Les tentatives de prolongation des subventions ont été entravées par des blocages politiques au Congrès. En octobre et novembre, une fermeture partielle du gouvernement a eu lieu alors que les démocrates cherchaient à faire pression sur les républicains pour qu’ils prolongent les subventions. M. Stanton Gregor avait espéré que cette situation pourrait débloquer une solution, mais la fermeture s’est terminée sans accord sur les subventions, hormis une promesse de vote en décembre sur une proposition démocrate qui a finalement échoué, malgré le soutien de M. Sullivan et de Mme Murkowski.

Nan Schleusner, consultante en ressources humaines à Anchorage, estime que sa prime mensuelle pour sa famille de trois personnes passera de 1 380 $ à environ 4 300 $ l’année prochaine pour le même plan.
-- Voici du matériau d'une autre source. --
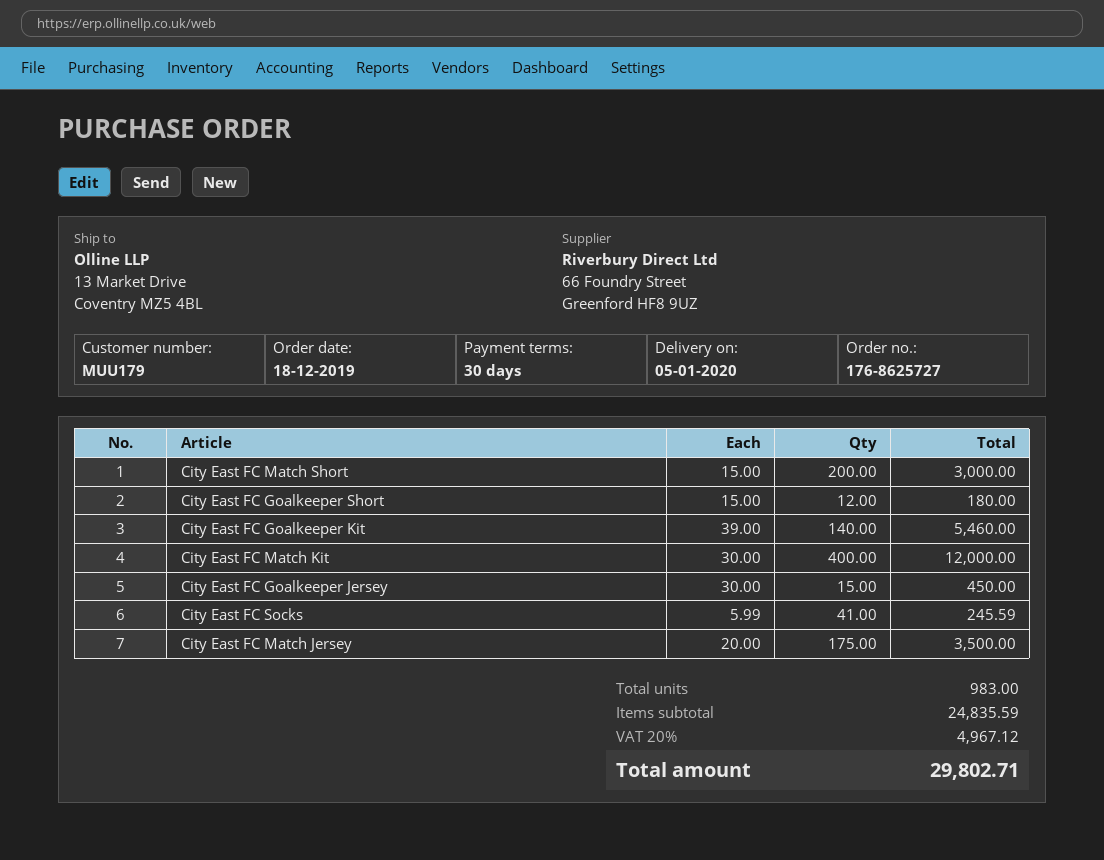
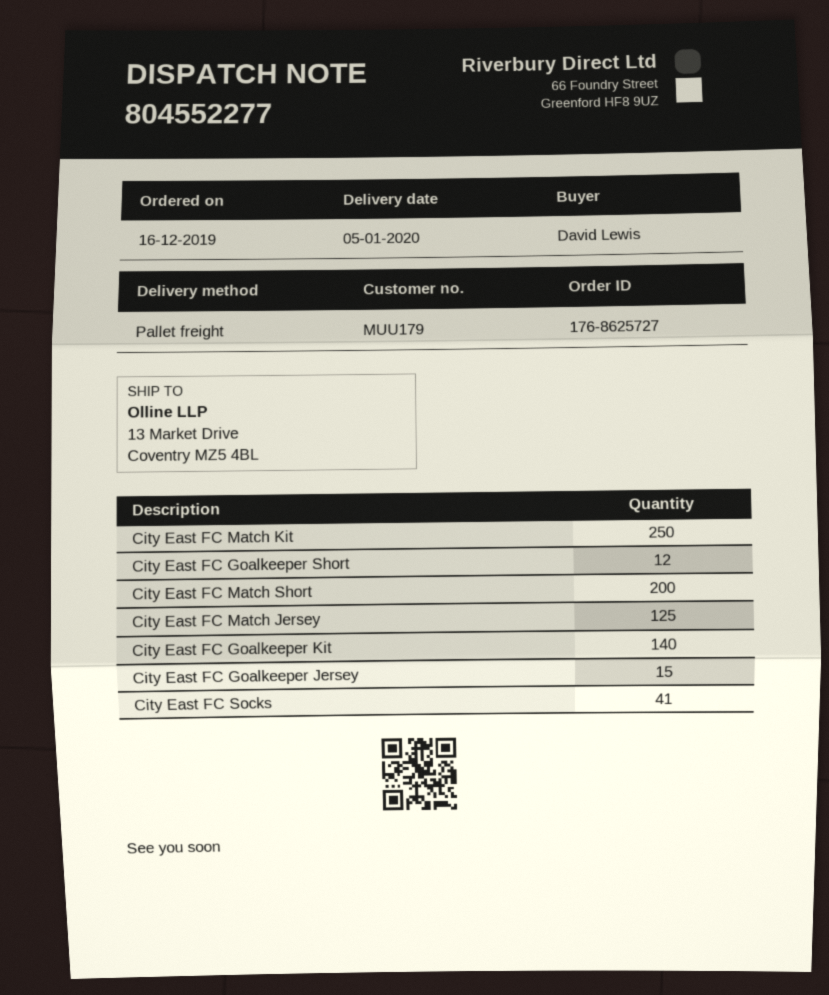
order date: 2019-12-18 -> 2019-12-16
City East FC Match Kit: 400 -> 250
City East FC Match Jersey: 175 -> 125

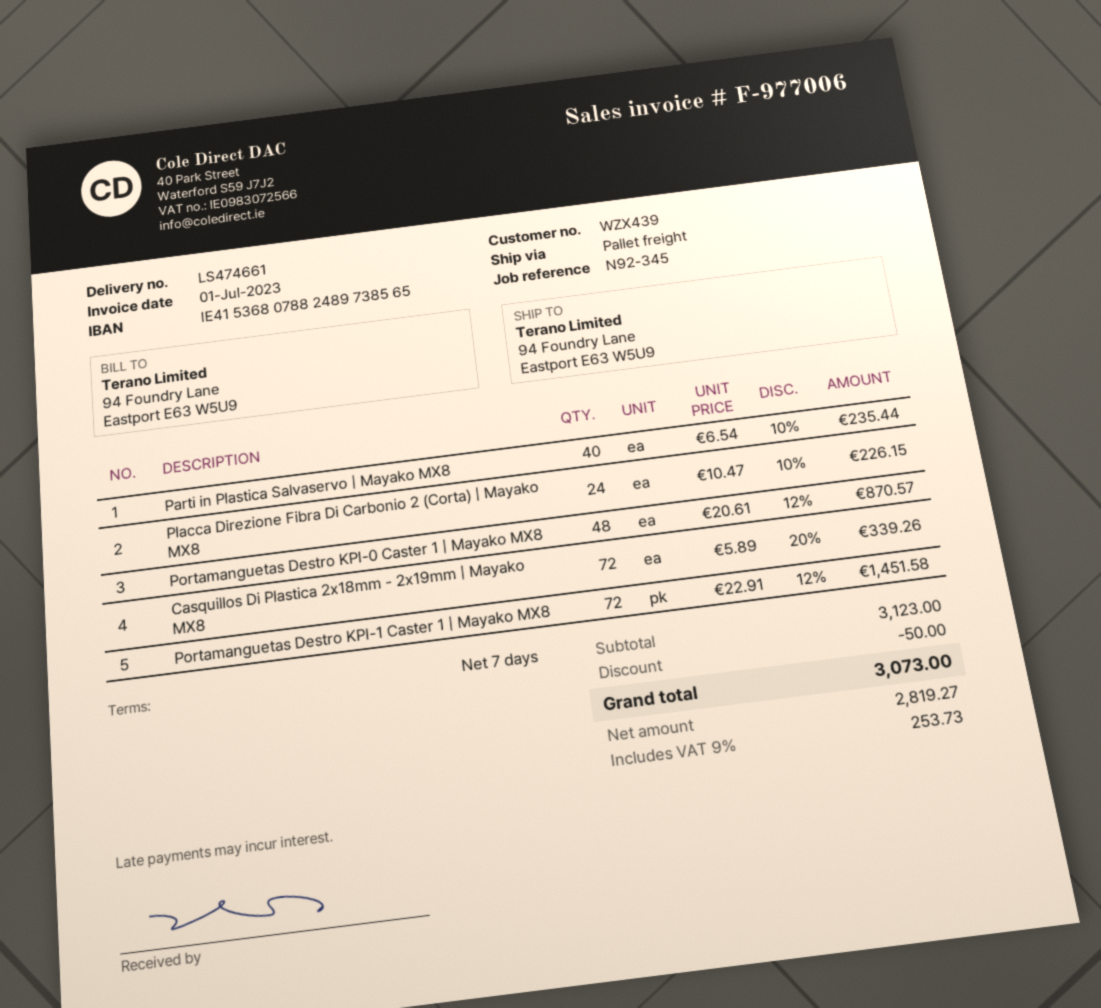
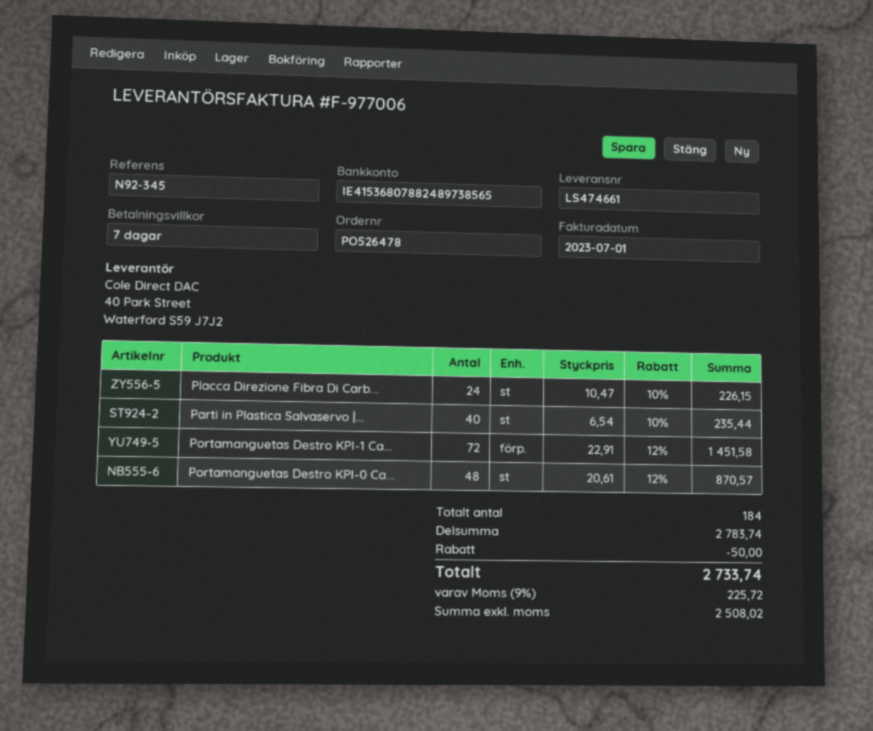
Casquillos Di Plastica 2x18mm - 2x19mm | Mayako MX8: 72 x 5.89 - 20% = 339.26 -> none
subtotal: 3123.00 -> 2783.74
net: 2819.27 -> 2508.02
tax: 9% = 253.73 -> 9% = 225.72
total: 3073.00 -> 2733.74

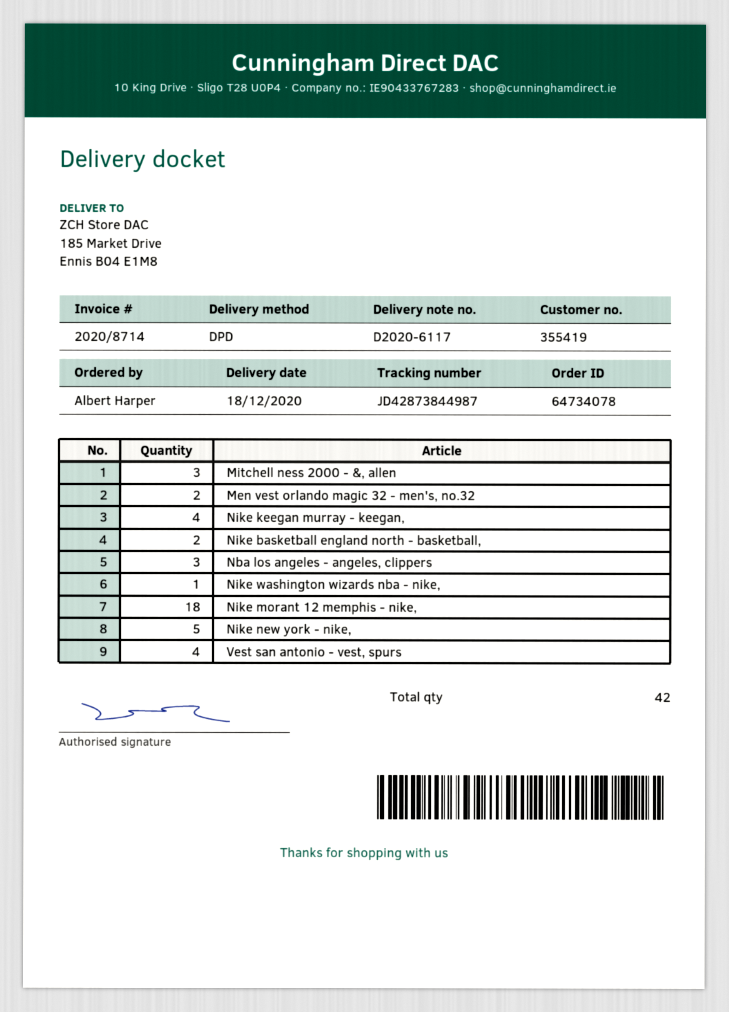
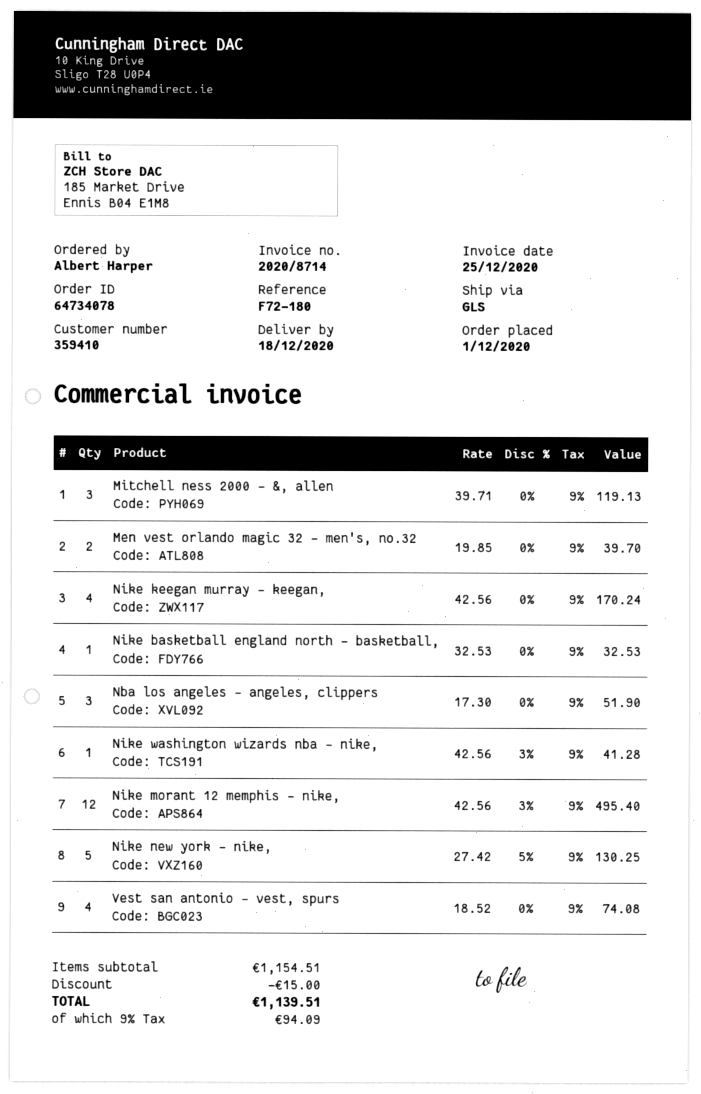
customer number: 355419 -> 359410
shipping method: DPD -> GLS
Nike basketball england north - basketball,: 2 -> 1
Nike morant 12 memphis - nike,: 18 -> 12

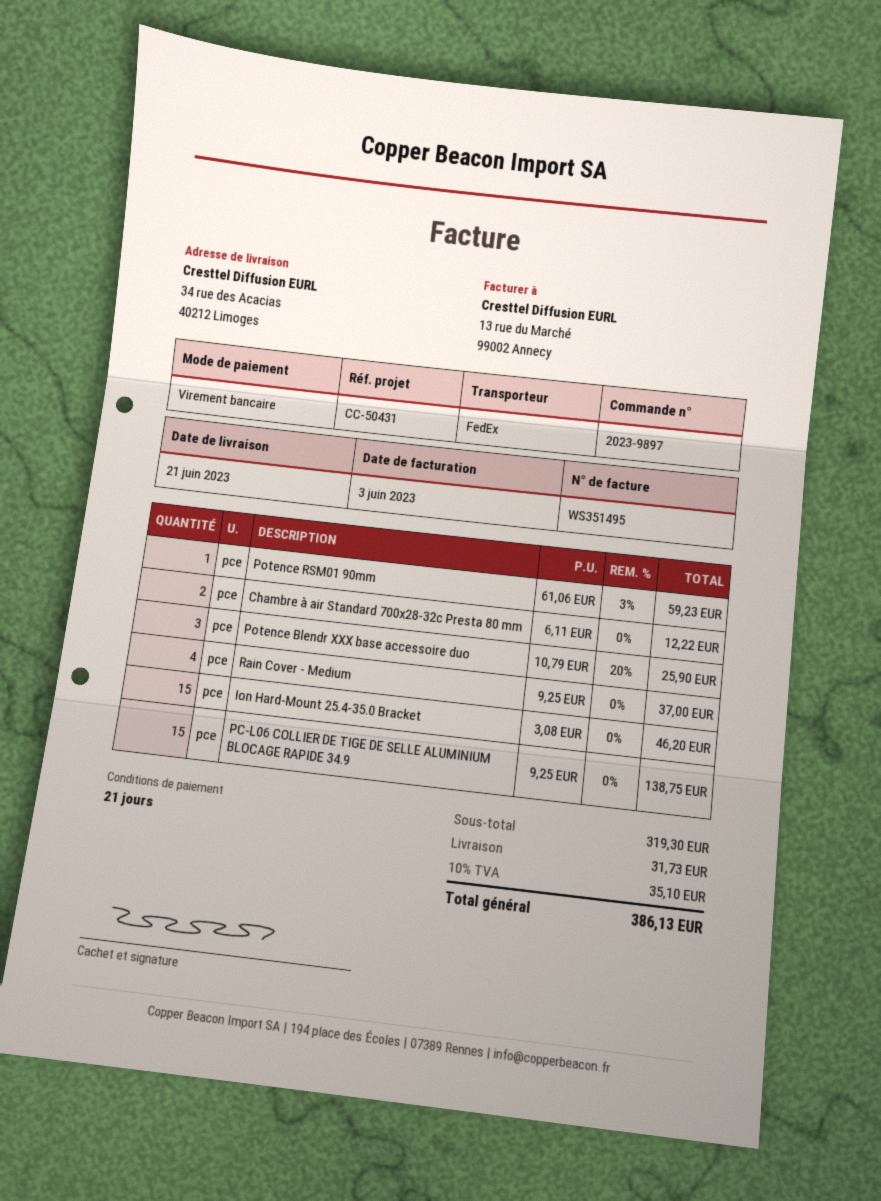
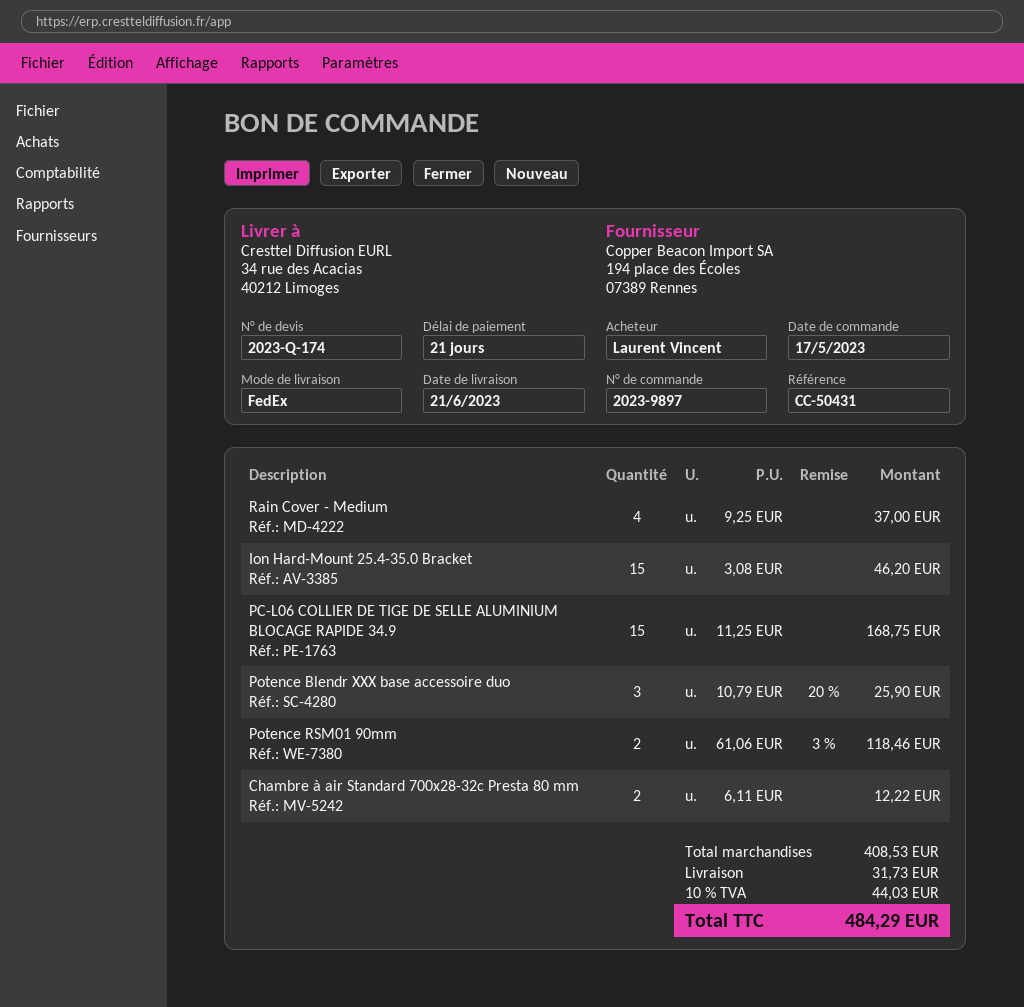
Potence RSM01 90mm: 1 x 61.06 - 3% = 59.23 -> 2 x 61.06 - 3% = 118.46
PC-L06 COLLIER DE TIGE DE SELLE ALUMINIUM BLOCAGE RAPIDE 34.9: 15 x 9.25 = 138.75 -> 15 x 11.25 = 168.75
subtotal: 319.30 -> 408.53
tax: 10% = 35.10 -> 10% = 44.03
total: 386.13 -> 484.29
Elle qualifie l’échec du vote au Sénat de « gros doigt d’honneur » pour les personnes dans sa situation.

La date limite pour souscrire à une couverture débutant le 1er janvier est fixée au 15 décembre, ce qui signifie que les Alaskiens qui dépendent de l’assurance achetée sur le marché de l’Affordable Care Act ont déjà verrouillé leurs plans pour le premier mois de l’année. Cependant, certains membres du Congrès espèrent encore qu’une deuxième date limite, fixée au 15 janvier pour une couverture débutant le 1er février, pourrait offrir une nouvelle opportunité de prolongation des subventions.

Mme Schleusner exprime son espoir que le Congrès finira par prolonger les crédits d’impôt. « Je sais que cela peut arriver, mais à ce rythme, je doute fortement que cela se produise », dit-elle. « On a l’impression que les deux parties se dépassent au lieu d’essayer de résoudre le problème. »

Le porte-parole de Mme Murkowski, Joe Plesha, a déclaré cette semaine que la sénatrice « n’a pas abandonné » et qu’elle reste activement engagée dans les négociations pour prolonger les crédits d’impôt et éviter une forte augmentation des coûts des soins de santé pour les familles à travers le pays.

M. Sullivan a également déclaré qu’il travaillait avec ses collègues sur un compromis qui pourrait être adopté par le Congrès au début de l’année, en insistant sur la nécessité d’une approche bipartite. Il a également souligné que la conclusion d’un compromis dépendrait en partie de l’attitude du chef de la minorité sénatoriale Chuck Schumer.

Le seul représentant de l’Alaska à la Chambre des représentants, Nick Begich, est resté silencieux sur la question de l’extension des subventions, en accord avec la position de ses collègues du caucus républicain. Il a refusé de répondre aux questions du Daily News et ne s’est pas joint aux efforts déployés par certains de ses collègues modérés du Parti républicain pour faire pression pour un vote sur la prolongation des subventions avant les vacances. Dans une déclaration, M. Begich a attribué la hausse des coûts à la loi sur les soins abordables et a salué un projet de loi sur les soins de santé du House GOP qui n’étendait pas les subventions.

Mark Robokoff, propriétaire d’une boutique de fournitures pour animaux de compagnie à Anchorage, a déclaré qu’il avait « levé les mains » après avoir envisagé les conséquences de l’augmentation de sa prime. Il s’attend à payer près de 3 000 $ par mois à partir de janvier, contre moins de 1 000 $ par mois cette année. « Je me sens plutôt abandonné par notre gouvernement sur ce point », a-t-il déclaré.